Surface photovoltage (SPV) transient provides a non-destructive, contact-free method for characterization of semiconductor surfaces. Here we study SPV-transients of differently cleaned, heavily doped epiready GaAs wafers. After a rapid initial part the transient shows a very slow decay taking place in 100 - 1000 s time scale. Chemical NH₄OH:H₂O ₂:H₂O cleaning and atomic hydrogen UHV cleaning are applied. SPV-transients are measured by Kelvin probe in normal atmospheric conditions. A large signal surface trapping model is developed which includes both majority and minority carrier processes and covers the whole light on, steady state, light off sequence. Model fitting allows band bending, energy and density of surface states as well as electron and hole capture cross-sections to be extracted.

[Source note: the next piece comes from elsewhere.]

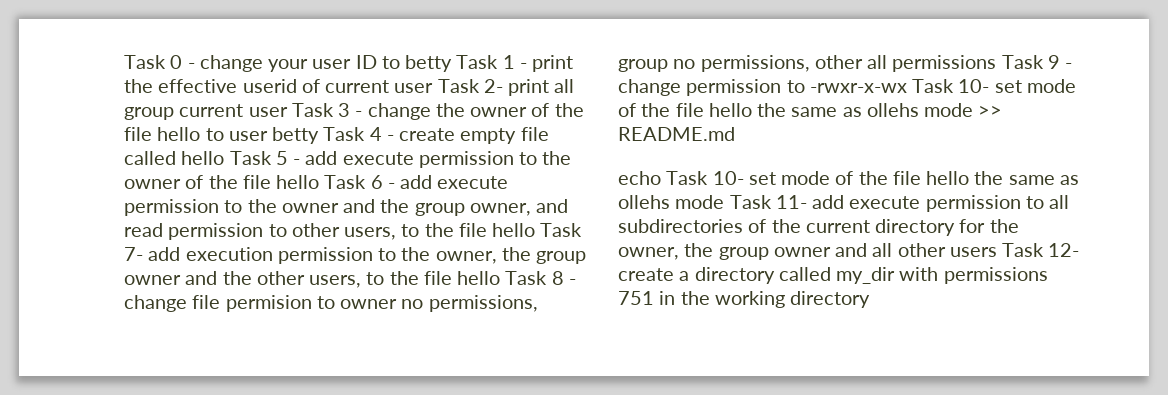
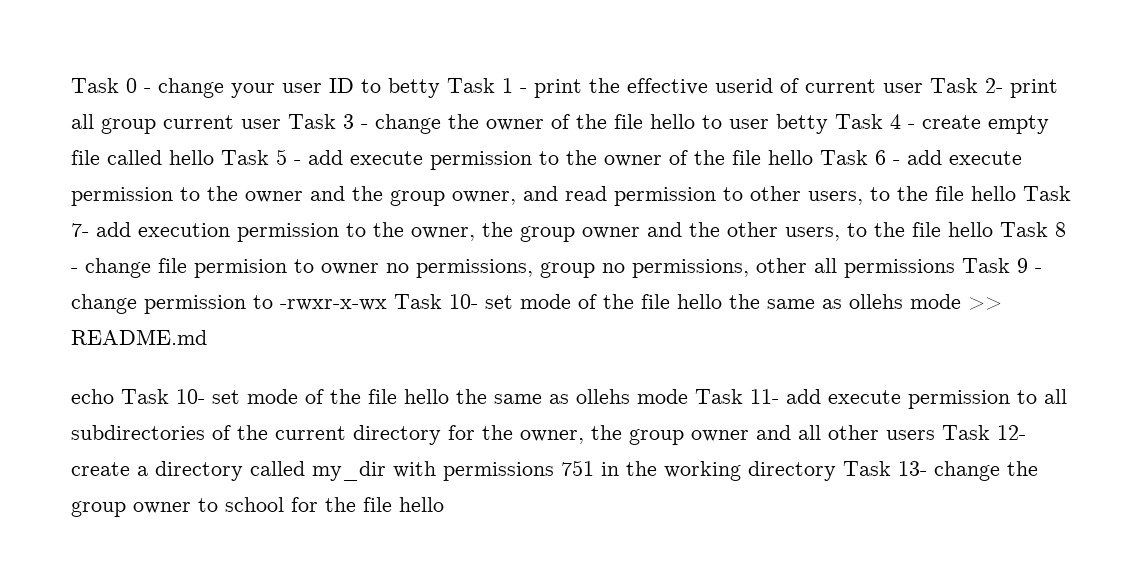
- echo Task 10- set mode of the file hello the same as ollehs mode Task 11- add execute permission to all subdirectories of the current directory for the owner, the group owner and all other users Task 12- create a directory called my_dir with permissions 751 in the working directory
+ echo Task 10- set mode of the file hello the same as ollehs mode Task 11- add execute permission to all subdirectories of the current directory for the owner, the group owner and all other users Task 12- create a directory called my_dir with permissions 751 in the working directory Task 13- change the group owner to school for the file hello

The results show that the traps are electronic states in thin oxide layer covering the samples. This conclusion is based on the finding that the capture cross-sections are very small, in the range 10^-19 - 10^-26 cm², which calls tunneling for explanation. This indicates that after cleaning the oxide layer is rapidly re-grown in laboratory atmosphere in less than 30 min. Typical band bendings are 0.6 - 0.8 eV, trap energies are slightly above the mid-gap and the density of occupied trap states is around 5×10¹² cm^-2 at thermal equilibrium.